Here in South Africa the word “Braai” is used for BBQ, both as a noun and an verb. Here in Durban, South Africa we found it very difficult to source an all stainless steel BBQ for the boat. We did find a nice one but it was intended for an outside patio and was HUGE! I did think about it for awhile then decided I needed something large for a boat, not large for a house.
Finally Stephen at SkiPort Supply was able to get one from Cape Town for us. It is a very nice Chef camper BBQ with the optional yacht rail mounting. At first glance everything looks very sturdy and well made. Upon closer inspection there are a couple things I don’t like about it. First of all it comes with chrome grills. I mean what were they thinking? I will get them replaced when I get a chance. Second there is no latch to keep it closed when under way. Okay that to I can probably fix later. The third thing was that there is no thermometer on top. I think I can get one of those later as well. But if you look at the price we paid, it is an insane amount for something not having all those options already. Oh and it probably needs a cover as well.
Everyone was looking forward to a BBQ tonight so I had to make sure I had everything required to hook it up. We picked up a 5 kg fiberglass tank. Now the tank has one fitting and the BBQ has another. So I picked up a new hose and fitting to put on. Also filled up the propane tank (the guy had never seen a fiberglass one before and took a long time to actually fill it). We hooked everything up and had a successful test light of the BBQ. It was going to be a good night 🙂
We picked up some very nice steaks at the Pick n Pay (local grocery chain). We sparked up the braai and waited a few minutes for it to warm up. Now it didn’t seem to warm up very fast. We played with it awhile turning it off and on, making sure both burners were lit and decided to put the steaks on anyway. We didn’t actually time it, but nobody felt that the inside of the bbq was very hot (although the top was). Eventually, the test cuts revealed a nicely done steak. They were very thick (3.5 cm) so they did take awhile. We sat down to enjoy the steak as the rest of the meal had already been finished long ago. Wow these steaks were very juicy and flavourful. We don’t actually have steak knives yet and regular table knives were sufficient to cut through them. So maybe this Braai was awesome after all. We will have to try it again before making a final decision.
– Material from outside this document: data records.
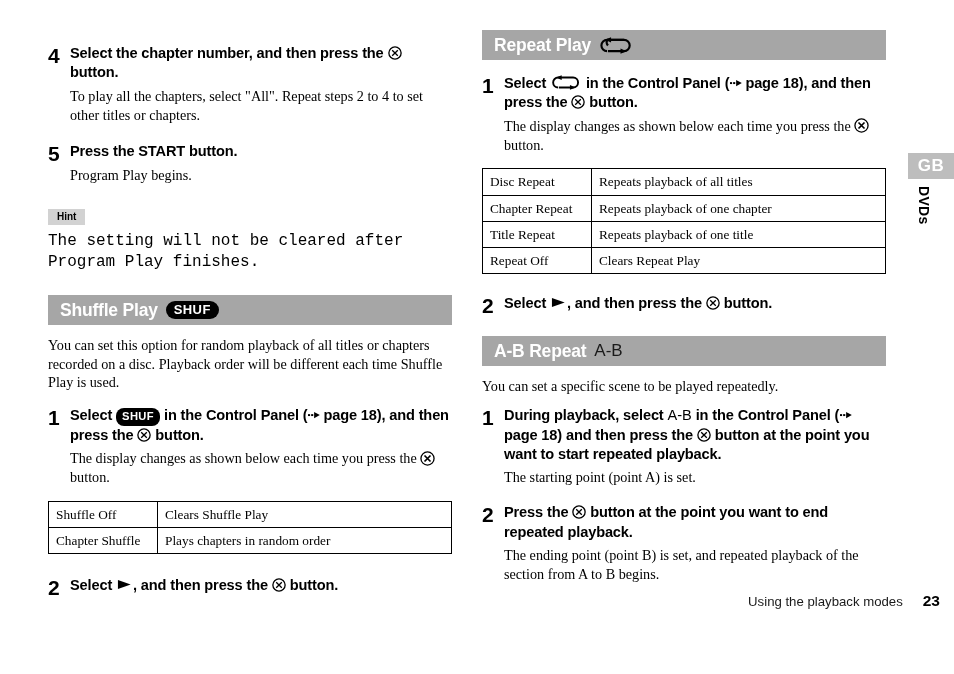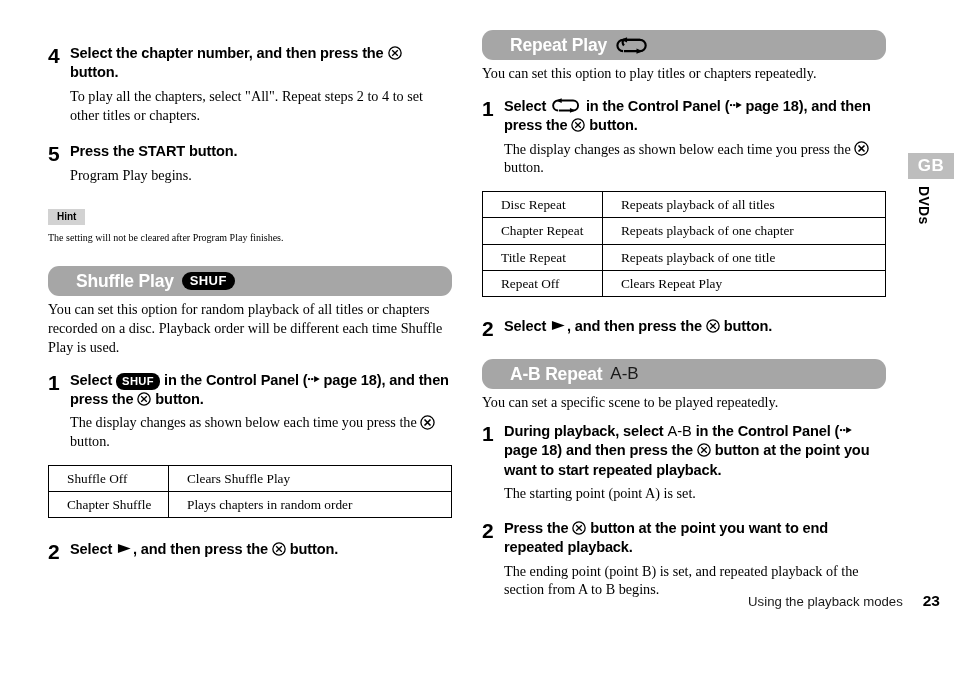"Repeat Play" .sec-bar { border-radius: 11px -> none; margin-bottom: 4px -> 11px; padding: 0 0 0 28px -> 0 0 0 12px }
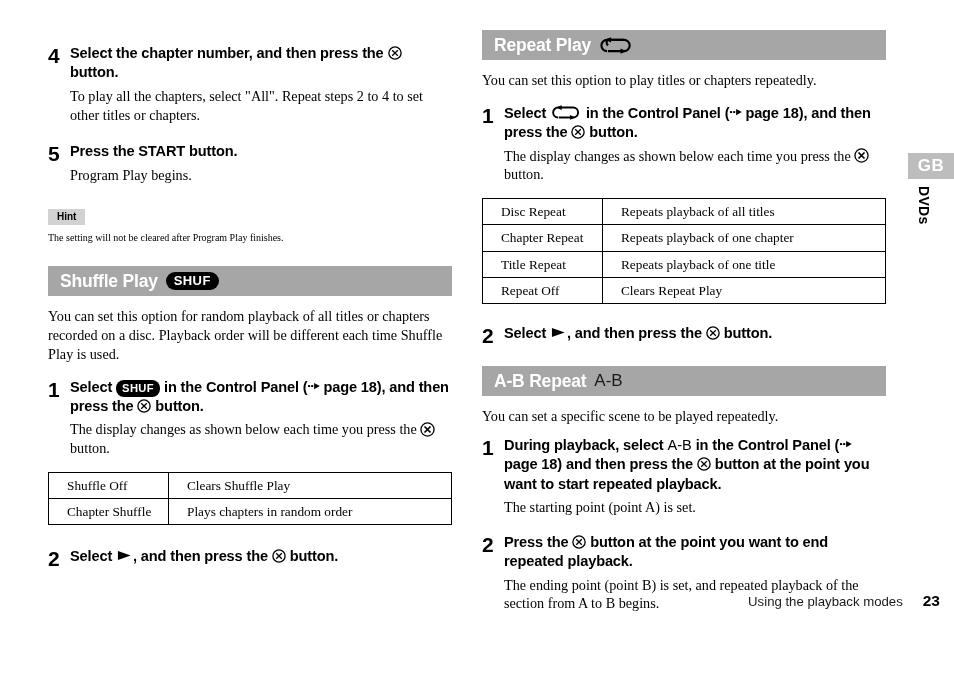"You can set this option to" p.para { html: <p>You can set this option to play titles or chapters repeatedly.</p> -> none }
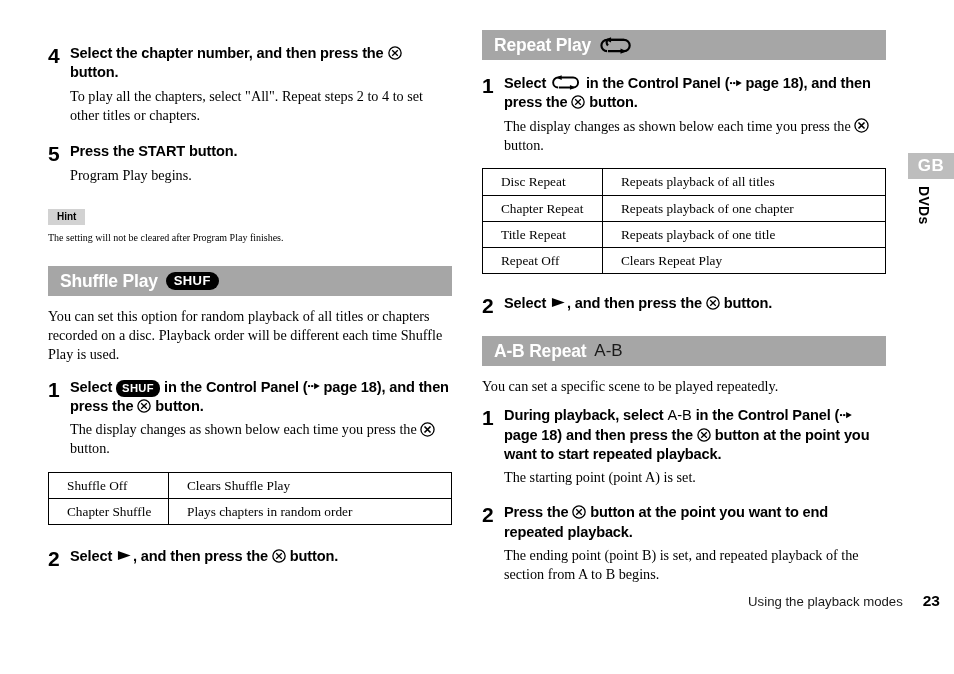"Disc Repeat" table.mode-table td { padding: 5px 7px 5px 18px -> 5px 7px 5px 7px }
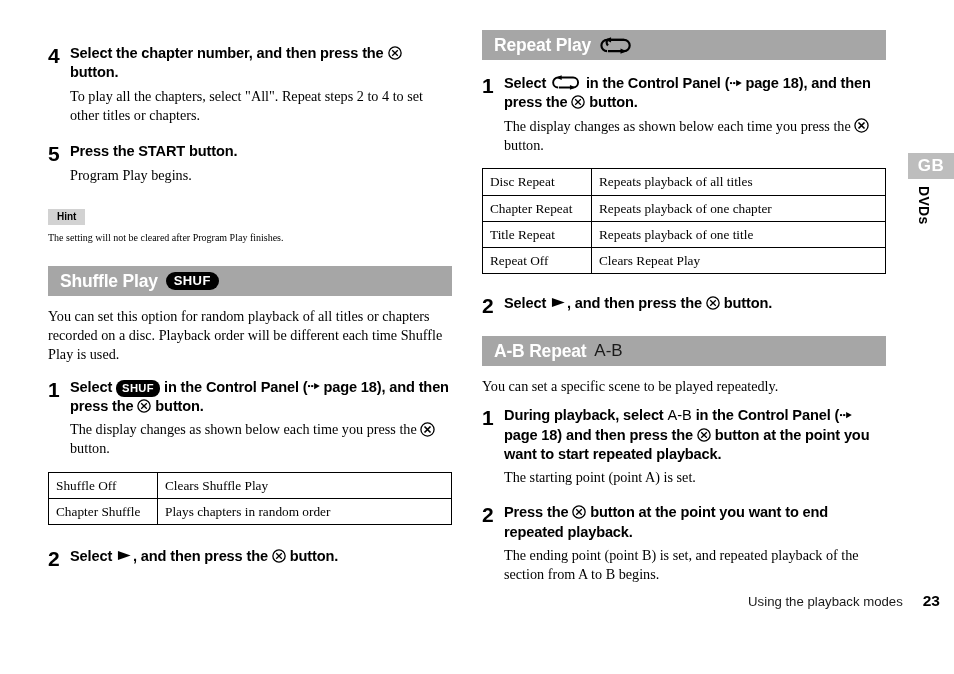"The setting will not be" .hint-text { font-family: Liberation Serif, serif -> Liberation Mono, monospace; font-size: 10px -> 16px }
As I adjust to life on the boat (boat still on land) I am having to realize that internet as I knew it is gone. 🙁
At home in Ottawa I had 150 Megabytes / second down and no limits …. we easily reached 2 Terabytes / month of downloads during the summer with everyone home. Now this is more than some cities have in the remoter parts of the world. I am now happy if I have 5 Megabytes / second download but that doesn’t happen very often. Sigh
I did purchase a wifi and cellphone range extender called the Wirie (http://www.thewirie.com/). It claims a range of 14 km for wifi for connecting unlocked wifi on shore. I haven’t tried out the cellphone extender bit for it yet. It definitely extends the range of the wifi a lot on land. I have temporarily connected it to one of the railings but it is recommended to be mounted 1.2 meter above the roof. I will figure out a permanent mounting once the back rack (with solar panels) and the mast are installed.